--- Activity ---
Transcribe each entry shown below with no difference from the original.

Front-end code change data
□ □ □ □ □ □ □
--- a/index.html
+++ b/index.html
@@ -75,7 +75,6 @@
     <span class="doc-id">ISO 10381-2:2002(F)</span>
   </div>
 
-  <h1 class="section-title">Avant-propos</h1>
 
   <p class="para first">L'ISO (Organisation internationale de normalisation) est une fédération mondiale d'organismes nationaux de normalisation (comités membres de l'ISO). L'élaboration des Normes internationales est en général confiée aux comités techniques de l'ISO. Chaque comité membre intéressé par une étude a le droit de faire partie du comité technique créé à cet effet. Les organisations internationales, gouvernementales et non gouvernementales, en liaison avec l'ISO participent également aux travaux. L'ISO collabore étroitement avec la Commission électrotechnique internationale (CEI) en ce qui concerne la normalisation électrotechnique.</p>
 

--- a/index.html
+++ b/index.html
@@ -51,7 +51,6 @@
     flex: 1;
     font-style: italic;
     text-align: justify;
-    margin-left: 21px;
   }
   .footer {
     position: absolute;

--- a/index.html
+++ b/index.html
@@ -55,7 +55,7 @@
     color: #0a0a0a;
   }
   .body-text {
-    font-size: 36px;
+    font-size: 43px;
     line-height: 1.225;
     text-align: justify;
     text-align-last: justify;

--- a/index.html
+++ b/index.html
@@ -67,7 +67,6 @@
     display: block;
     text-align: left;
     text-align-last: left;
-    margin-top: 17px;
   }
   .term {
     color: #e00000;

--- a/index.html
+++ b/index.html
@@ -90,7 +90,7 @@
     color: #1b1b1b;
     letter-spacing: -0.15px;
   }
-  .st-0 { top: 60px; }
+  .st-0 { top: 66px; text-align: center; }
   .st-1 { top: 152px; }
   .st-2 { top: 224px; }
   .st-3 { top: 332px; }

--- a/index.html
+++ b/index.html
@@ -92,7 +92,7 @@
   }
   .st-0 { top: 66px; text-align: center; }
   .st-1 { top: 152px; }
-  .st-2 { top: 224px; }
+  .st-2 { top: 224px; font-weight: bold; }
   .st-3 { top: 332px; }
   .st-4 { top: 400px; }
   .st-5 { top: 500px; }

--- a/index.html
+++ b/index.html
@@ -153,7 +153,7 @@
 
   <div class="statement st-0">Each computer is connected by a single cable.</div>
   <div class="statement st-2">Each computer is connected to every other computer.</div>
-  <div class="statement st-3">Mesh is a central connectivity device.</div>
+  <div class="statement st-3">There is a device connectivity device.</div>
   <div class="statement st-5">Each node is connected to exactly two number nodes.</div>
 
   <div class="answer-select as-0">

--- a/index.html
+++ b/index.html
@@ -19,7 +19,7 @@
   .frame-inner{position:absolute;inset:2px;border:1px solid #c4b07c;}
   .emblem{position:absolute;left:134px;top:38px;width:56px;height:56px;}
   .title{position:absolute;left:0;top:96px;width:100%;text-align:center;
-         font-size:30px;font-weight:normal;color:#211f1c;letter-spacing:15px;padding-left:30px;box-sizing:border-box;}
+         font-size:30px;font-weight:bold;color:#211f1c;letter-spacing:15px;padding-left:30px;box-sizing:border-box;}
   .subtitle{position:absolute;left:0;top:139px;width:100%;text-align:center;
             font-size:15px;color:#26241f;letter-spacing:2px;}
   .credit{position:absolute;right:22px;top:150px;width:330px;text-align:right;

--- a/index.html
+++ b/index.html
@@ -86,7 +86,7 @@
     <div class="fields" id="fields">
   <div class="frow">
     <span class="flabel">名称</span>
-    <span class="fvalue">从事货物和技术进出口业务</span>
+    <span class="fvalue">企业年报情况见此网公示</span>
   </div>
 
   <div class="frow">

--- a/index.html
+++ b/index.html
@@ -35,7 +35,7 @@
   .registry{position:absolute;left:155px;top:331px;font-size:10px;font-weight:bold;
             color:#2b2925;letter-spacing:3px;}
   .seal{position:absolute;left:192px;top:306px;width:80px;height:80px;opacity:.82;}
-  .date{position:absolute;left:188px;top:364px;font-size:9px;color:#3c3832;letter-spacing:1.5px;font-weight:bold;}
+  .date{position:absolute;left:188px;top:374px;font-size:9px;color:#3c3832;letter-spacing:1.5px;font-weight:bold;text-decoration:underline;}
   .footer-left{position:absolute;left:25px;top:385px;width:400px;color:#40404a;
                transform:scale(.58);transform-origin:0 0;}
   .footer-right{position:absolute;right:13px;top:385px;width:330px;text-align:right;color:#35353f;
□ □ □ □ □ □ □
--- Task response ---
--- a/index.html
+++ b/index.html
@@ -75,7 +75,6 @@
     <span class="doc-id">ISO 10381-2:2002(F)</span>
   </div>
 
-  <h1 class="section-title">Avant-propos</h1>
 
   <p class="para first">L'ISO (Organisation internationale de normalisation) est une fédération mondiale d'organismes nationaux de normalisation (comités membres de l'ISO). L'élaboration des Normes internationales est en général confiée aux comités techniques de l'ISO. Chaque comité membre intéressé par une étude a le droit de faire partie du comité technique créé à cet effet. Les organisations internationales, gouvernementales et non gouvernementales, en liaison avec l'ISO participent également aux travaux. L'ISO collabore étroitement avec la Commission électrotechnique internationale (CEI) en ce qui concerne la normalisation électrotechnique.</p>
 

--- a/index.html
+++ b/index.html
@@ -51,7 +51,6 @@
     flex: 1;
     font-style: italic;
     text-align: justify;
-    margin-left: 21px;
   }
   .footer {
     position: absolute;

--- a/index.html
+++ b/index.html
@@ -55,7 +55,7 @@
     color: #0a0a0a;
   }
   .body-text {
-    font-size: 36px;
+    font-size: 43px;
     line-height: 1.225;
     text-align: justify;
     text-align-last: justify;

--- a/index.html
+++ b/index.html
@@ -67,7 +67,6 @@
     display: block;
     text-align: left;
     text-align-last: left;
-    margin-top: 17px;
   }
   .term {
     color: #e00000;

--- a/index.html
+++ b/index.html
@@ -90,7 +90,7 @@
     color: #1b1b1b;
     letter-spacing: -0.15px;
   }
-  .st-0 { top: 60px; }
+  .st-0 { top: 66px; text-align: center; }
   .st-1 { top: 152px; }
   .st-2 { top: 224px; }
   .st-3 { top: 332px; }

--- a/index.html
+++ b/index.html
@@ -92,7 +92,7 @@
   }
   .st-0 { top: 66px; text-align: center; }
   .st-1 { top: 152px; }
-  .st-2 { top: 224px; }
+  .st-2 { top: 224px; font-weight: bold; }
   .st-3 { top: 332px; }
   .st-4 { top: 400px; }
   .st-5 { top: 500px; }

--- a/index.html
+++ b/index.html
@@ -153,7 +153,7 @@
 
   <div class="statement st-0">Each computer is connected by a single cable.</div>
   <div class="statement st-2">Each computer is connected to every other computer.</div>
-  <div class="statement st-3">Mesh is a central connectivity device.</div>
+  <div class="statement st-3">There is a device connectivity device.</div>
   <div class="statement st-5">Each node is connected to exactly two number nodes.</div>
 
   <div class="answer-select as-0">

--- a/index.html
+++ b/index.html
@@ -19,7 +19,7 @@
   .frame-inner{position:absolute;inset:2px;border:1px solid #c4b07c;}
   .emblem{position:absolute;left:134px;top:38px;width:56px;height:56px;}
   .title{position:absolute;left:0;top:96px;width:100%;text-align:center;
-         font-size:30px;font-weight:normal;color:#211f1c;letter-spacing:15px;padding-left:30px;box-sizing:border-box;}
+         font-size:30px;font-weight:bold;color:#211f1c;letter-spacing:15px;padding-left:30px;box-sizing:border-box;}
   .subtitle{position:absolute;left:0;top:139px;width:100%;text-align:center;
             font-size:15px;color:#26241f;letter-spacing:2px;}
   .credit{position:absolute;right:22px;top:150px;width:330px;text-align:right;

--- a/index.html
+++ b/index.html
@@ -86,7 +86,7 @@
     <div class="fields" id="fields">
   <div class="frow">
     <span class="flabel">名称</span>
-    <span class="fvalue">从事货物和技术进出口业务</span>
+    <span class="fvalue">企业年报情况见此网公示</span>
   </div>
 
   <div class="frow">

--- a/index.html
+++ b/index.html
@@ -35,7 +35,7 @@
   .registry{position:absolute;left:155px;top:331px;font-size:10px;font-weight:bold;
             color:#2b2925;letter-spacing:3px;}
   .seal{position:absolute;left:192px;top:306px;width:80px;height:80px;opacity:.82;}
-  .date{position:absolute;left:188px;top:364px;font-size:9px;color:#3c3832;letter-spacing:1.5px;font-weight:bold;}
+  .date{position:absolute;left:188px;top:374px;font-size:9px;color:#3c3832;letter-spacing:1.5px;font-weight:bold;text-decoration:underline;}
   .footer-left{position:absolute;left:25px;top:385px;width:400px;color:#40404a;
                transform:scale(.58);transform-origin:0 0;}
   .footer-right{position:absolute;right:13px;top:385px;width:330px;text-align:right;color:#35353f;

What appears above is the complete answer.